In North America, the map depicts the legend of the Seven Cities of Gold with the place names Ceptem Citta and Cevola (Cibola). Spanish explorers heard many rumors of the Seven Cities of Cibola, a supposed land of gold and riches. In 1539 Franciscan priest Friar Marcos de Niza reported to Spanish colonial officials in Mexico City that he’d seen the legendary city of Cibola in present-day New Mexico. In response to this report, a large, expensive Spanish expedition took place in 1541, but no riches were found, and the expedition caused massive debt.
These entertaining mythical and conjectural geographic elements, combined with richly illustrated borders, cartouches, and panels, make the present map a striking example of the Dutch Golden Age of cartography.
States and rarity
The present map was originally published by Dirck Lons in 1622 and is based on Pieter van den Keere’s Mercator projection world map of 1608. Lons’ map added new cartouches and decorative borders, which can be seen in the versions published under Jansson’s imprint in 1626 and 1632, thus making the present map the third state of the world map.
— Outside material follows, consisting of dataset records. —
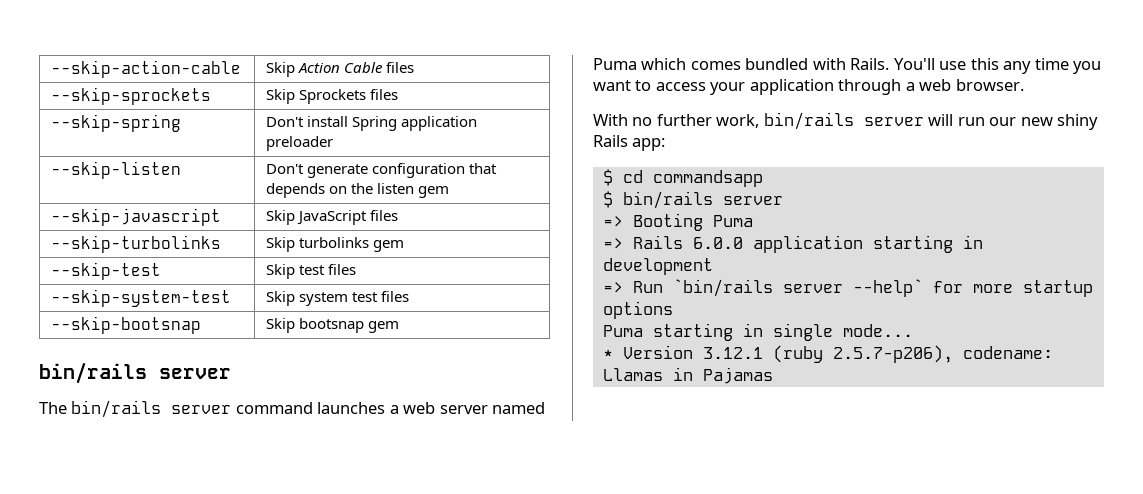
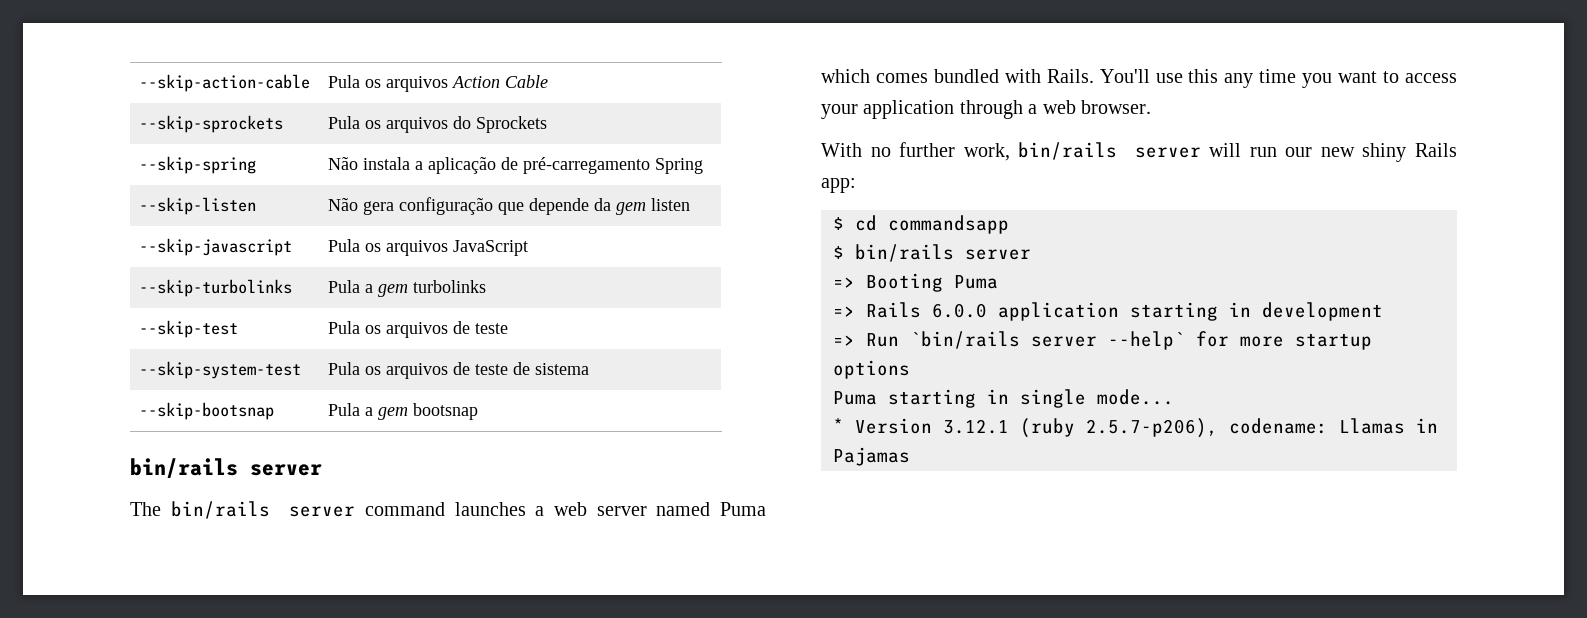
[266,62,296,77] Skip -> [327,75,448,92] Pula os arquivos
[386,62,415,73] files -> (548, 81) none
[266,89,296,104] Skip -> [327,116,471,133] Pula os arquivos do
[370,89,399,100] files -> (547, 124) none
[266,116,349,127] Don't install -> [327,157,650,174] Não instala a aplicação de pré-carregamento
[401,116,478,131] [266,136,334,151] application preloader -> (703, 166) none
[266,163,498,178] [266,183,374,198] Don't generate configuration that depends on the -> [327,197,646,215] Não gera configuração que depende da gem
[418,186,450,198] gem -> (690, 204) none
[266,210,296,225] Skip -> [327,239,448,256] Pula os arquivos
[370,210,399,221] files -> (528, 248) none
[266,237,296,252] Skip -> [327,280,408,297] Pula a gem
[373,240,405,252] gem -> (486, 286) none
[266,264,357,279] [51,289,232,307] [266,291,410,306] [51,316,202,334] [266,318,296,333] Skip test files // --skip-system-test | Skip system test files // --skip-bootsnap | Skip -> [327,321,508,338] [138,361,301,379] [327,362,589,379] [138,402,274,420] [327,403,408,420] Pula os arquivos de teste // --skip-system-test | Pula os arquivos de teste de sistema // --skip-bootsnap | Pula a gem
[368,321,400,333] gem -> (478, 411) none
The present map is present in the collections of fewer than five institutions. It is very rare on the market.
https://www.wdl.org/en/item/3970/; Rodney Shirley, The Mapping of the World: Early Printed World Maps, 1472–1700 (London: Holland Press, 1983), XXXII–XXXIII, 329–330 (No. 309); Thomas Suarez, Early Mapping of Southeast Asia (Singapore: Periplus Editions, 1999); “William Barents,” Encyclopaedia Britannica, accessed May 31, 2020, https://www.britannica.com/biography/Willem-Barents. AH
Jan Janssonius (also known as Johann or Jan Jansson or Janszoon) (1588-1664) was a renowned geographer and publisher of the seventeenth century, when the Dutch dominated map publishing in Europe. Born in Arnhem, Jan was first exposed to the trade via his father, who was also a bookseller and publisher. In 1612, Jan married the daughter of Jodocus Hondius, who was also a prominent mapmaker and seller. Jonssonius’ first maps date from 1616.
In the 1630s, Janssonius worked with his brother-in-law, Henricus Hondius. Their most successful venture was to reissue the Mercator-Hondius atlas. Jodocus Hondius had acquired the plates to the Mercator atlas, first published in 1595, and added 36 additional maps. After Hondius died in 1612, Henricus took over publication; Janssonius joined the venture in 1633. Eventually, the atlas was renamed the Atlas Novus and then the Atlas Major, by which time it had expanded to eleven volumes. Janssonius is also well known for his volume of English county maps, published in 1646.
Janssonius died in Amsterdam in 1664. His son-in-law, Johannes van Waesbergen, took over his business. Eventually, many of Janssonius’ plates were sold to Gerard Valck and Pieter Schenk, who added their names and continued to reissue the maps.